====== DATASET CONTENT ======

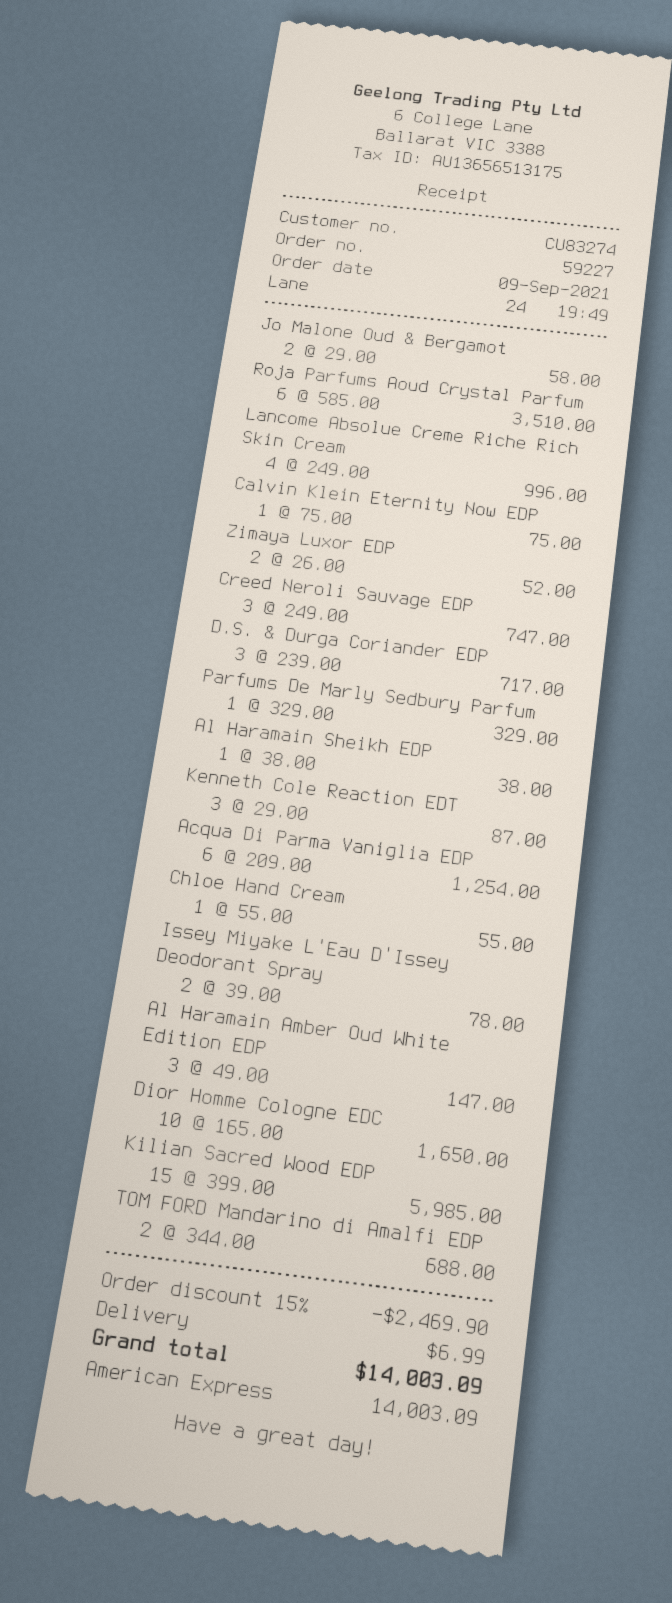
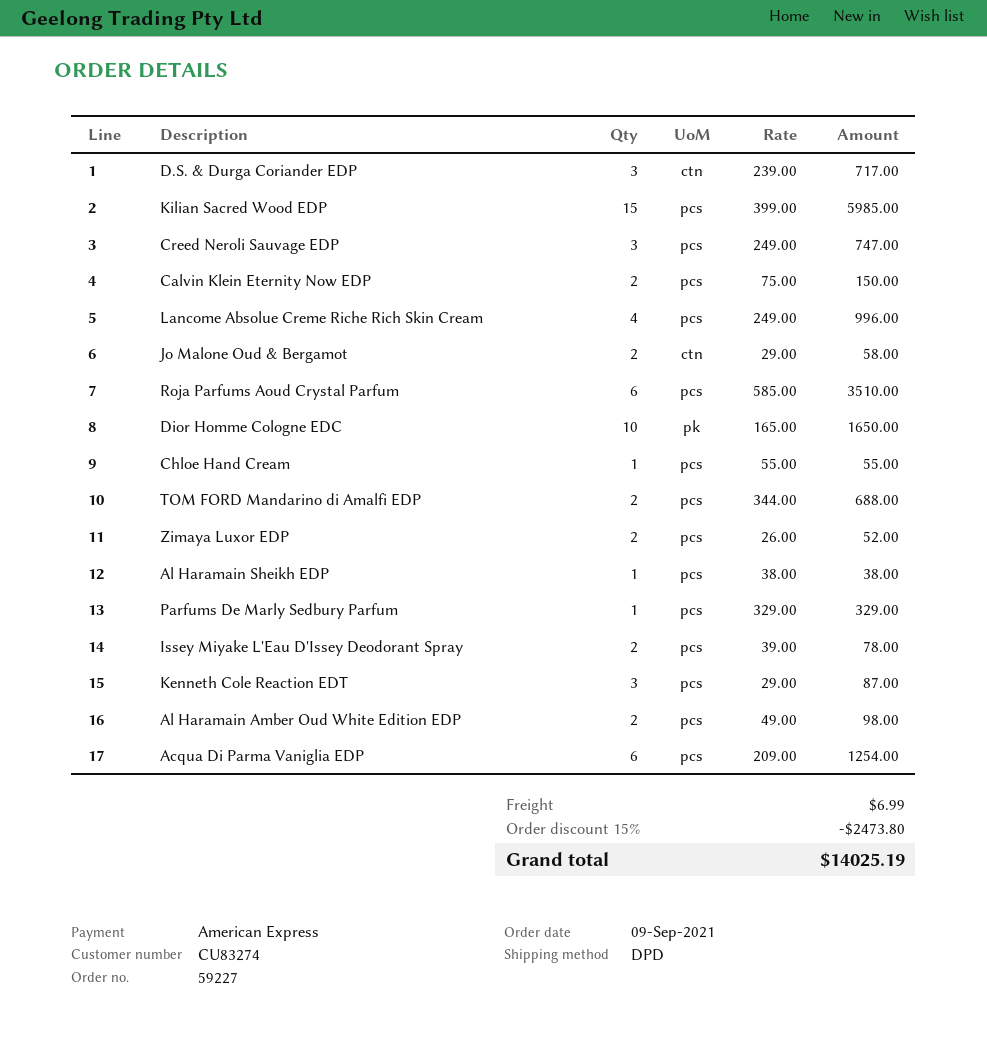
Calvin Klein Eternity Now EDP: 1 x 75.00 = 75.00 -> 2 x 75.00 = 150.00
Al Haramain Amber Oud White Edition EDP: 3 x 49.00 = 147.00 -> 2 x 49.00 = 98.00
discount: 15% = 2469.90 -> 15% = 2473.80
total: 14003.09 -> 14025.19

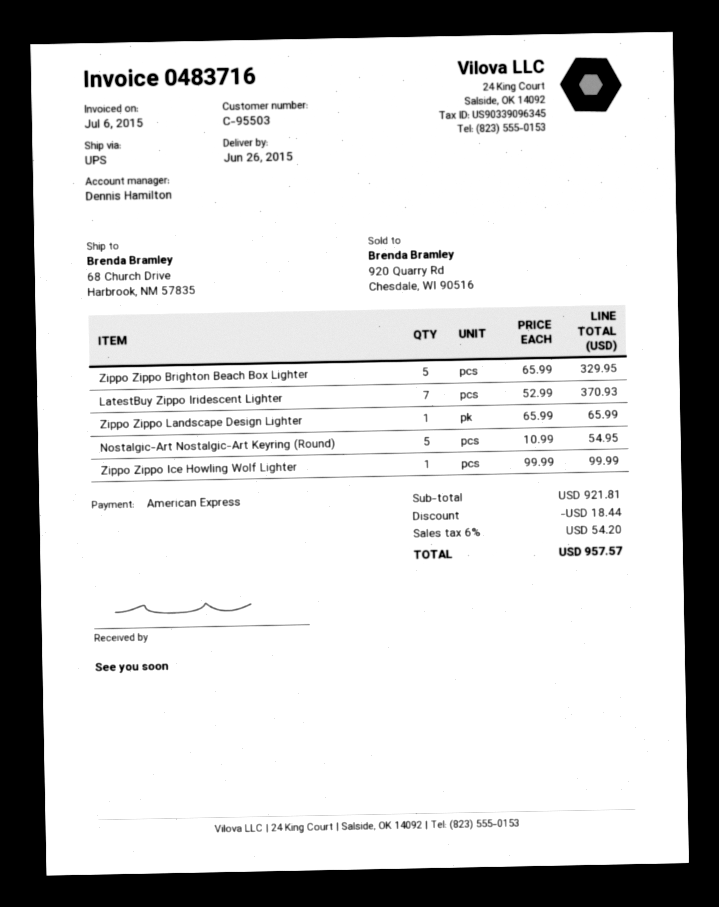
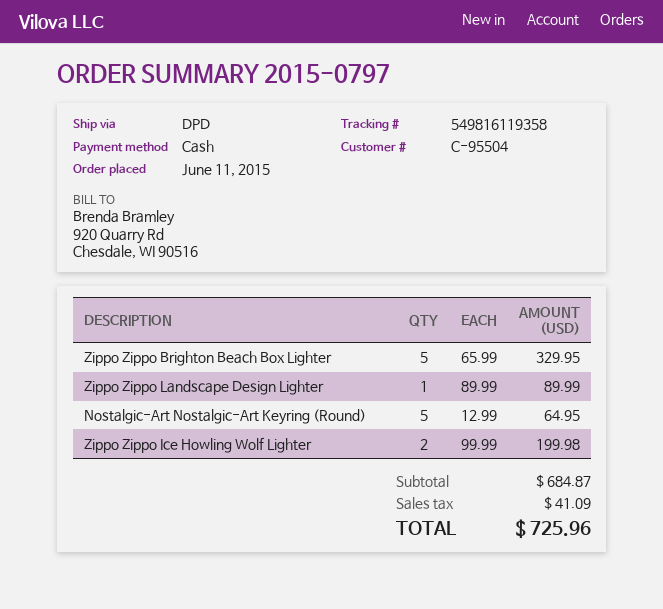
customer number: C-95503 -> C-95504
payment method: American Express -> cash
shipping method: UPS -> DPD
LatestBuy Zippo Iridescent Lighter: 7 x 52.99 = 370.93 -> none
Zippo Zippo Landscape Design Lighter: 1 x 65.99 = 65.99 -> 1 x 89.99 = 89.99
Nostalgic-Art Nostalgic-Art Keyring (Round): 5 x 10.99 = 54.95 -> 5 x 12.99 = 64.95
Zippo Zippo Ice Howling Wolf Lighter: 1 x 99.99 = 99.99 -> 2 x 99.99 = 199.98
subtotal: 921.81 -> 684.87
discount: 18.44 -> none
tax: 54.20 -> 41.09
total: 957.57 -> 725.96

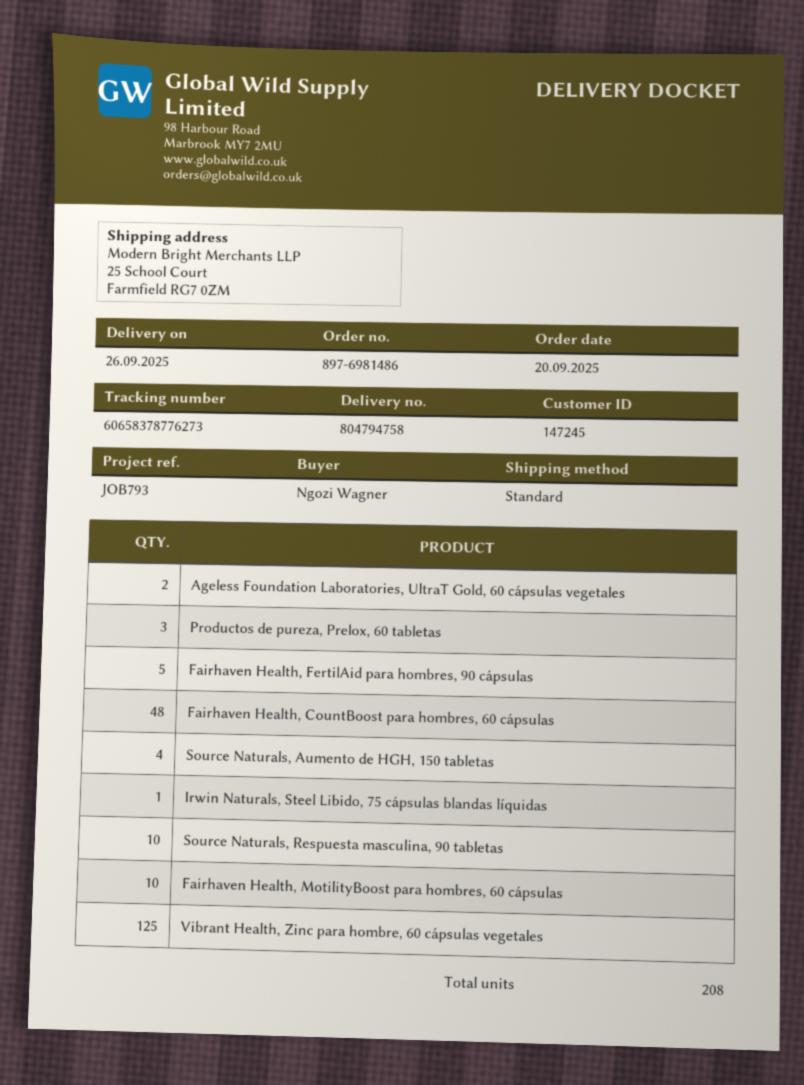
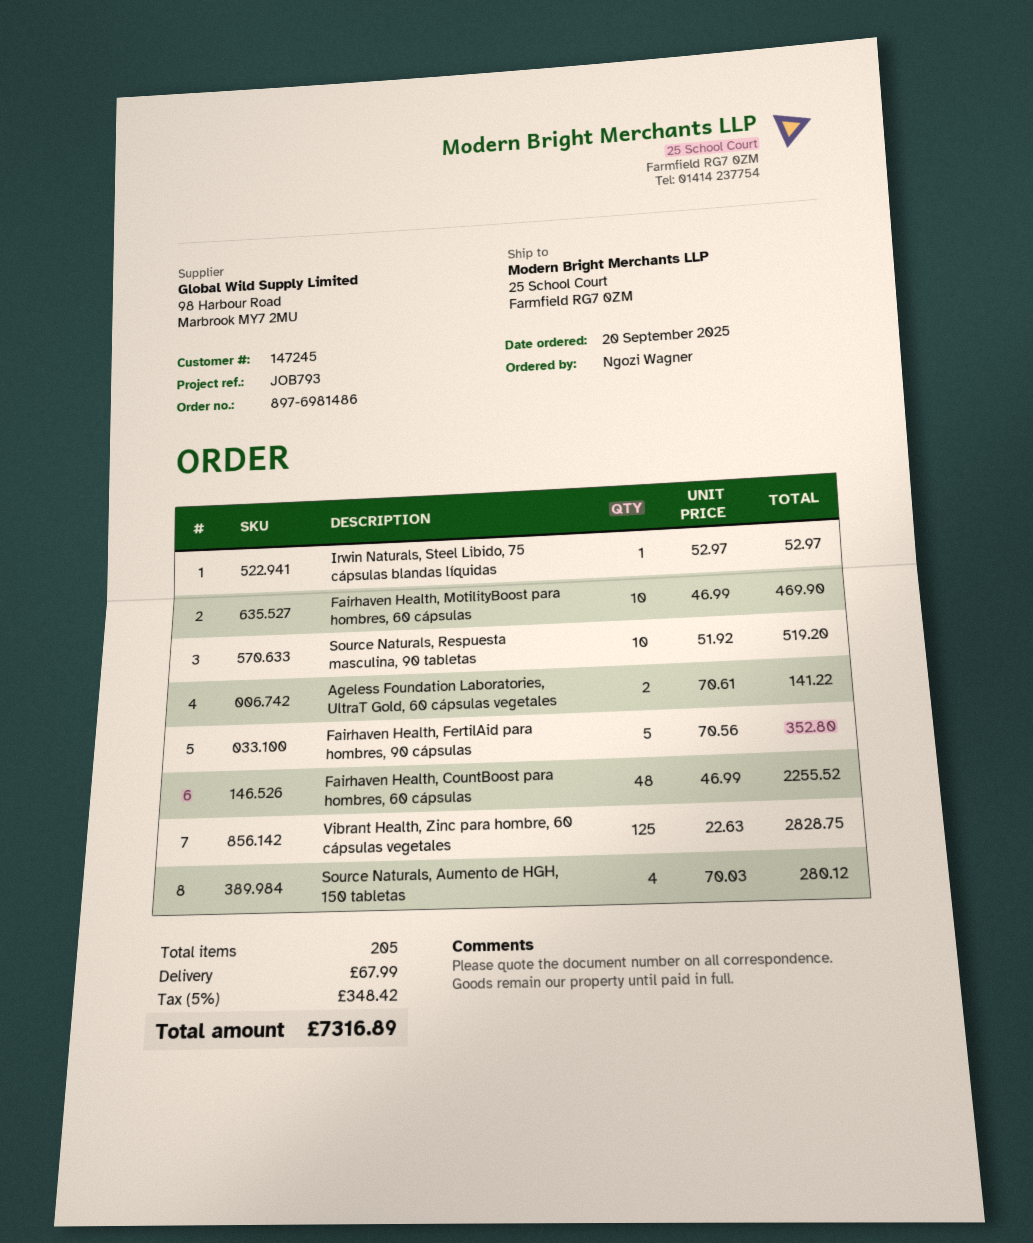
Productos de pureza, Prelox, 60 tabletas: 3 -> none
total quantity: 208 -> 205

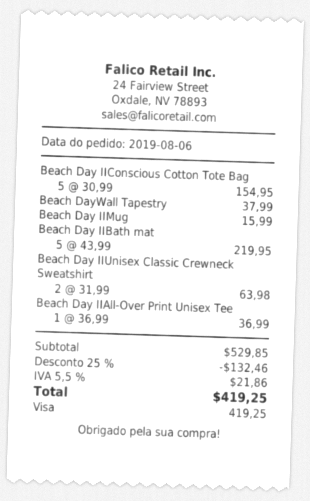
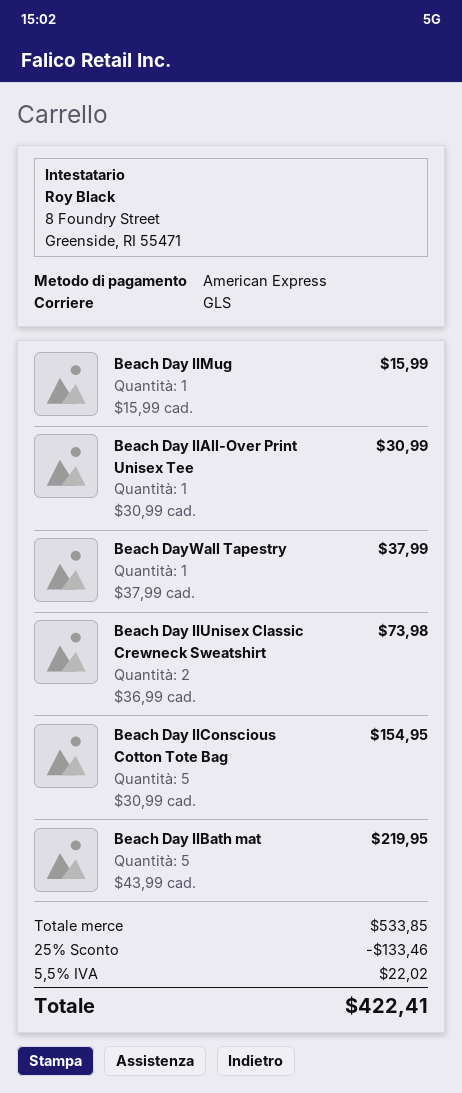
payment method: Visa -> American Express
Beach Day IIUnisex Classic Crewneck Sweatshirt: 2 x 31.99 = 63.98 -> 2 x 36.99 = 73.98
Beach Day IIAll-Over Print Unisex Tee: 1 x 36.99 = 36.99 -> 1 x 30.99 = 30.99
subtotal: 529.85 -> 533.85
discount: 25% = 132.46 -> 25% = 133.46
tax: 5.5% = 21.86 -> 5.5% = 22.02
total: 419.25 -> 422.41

======

WHAT YOU NEED TO DO –
Reproduce every record exactly; images stay out.

RESPONSE AREA –
Calvin Klein Eternity Now EDP: 1 x 75.00 = 75.00 -> 2 x 75.00 = 150.00
Al Haramain Amber Oud White Edition EDP: 3 x 49.00 = 147.00 -> 2 x 49.00 = 98.00
discount: 15% = 2469.90 -> 15% = 2473.80
total: 14003.09 -> 14025.19

customer number: C-95503 -> C-95504
payment method: American Express -> cash
shipping method: UPS -> DPD
LatestBuy Zippo Iridescent Lighter: 7 x 52.99 = 370.93 -> none
Zippo Zippo Landscape Design Lighter: 1 x 65.99 = 65.99 -> 1 x 89.99 = 89.99
Nostalgic-Art Nostalgic-Art Keyring (Round): 5 x 10.99 = 54.95 -> 5 x 12.99 = 64.95
Zippo Zippo Ice Howling Wolf Lighter: 1 x 99.99 = 99.99 -> 2 x 99.99 = 199.98
subtotal: 921.81 -> 684.87
discount: 18.44 -> none
tax: 54.20 -> 41.09
total: 957.57 -> 725.96

Productos de pureza, Prelox, 60 tabletas: 3 -> none
total quantity: 208 -> 205

payment method: Visa -> American Express
Beach Day IIUnisex Classic Crewneck Sweatshirt: 2 x 31.99 = 63.98 -> 2 x 36.99 = 73.98
Beach Day IIAll-Over Print Unisex Tee: 1 x 36.99 = 36.99 -> 1 x 30.99 = 30.99
subtotal: 529.85 -> 533.85
discount: 25% = 132.46 -> 25% = 133.46
tax: 5.5% = 21.86 -> 5.5% = 22.02
total: 419.25 -> 422.41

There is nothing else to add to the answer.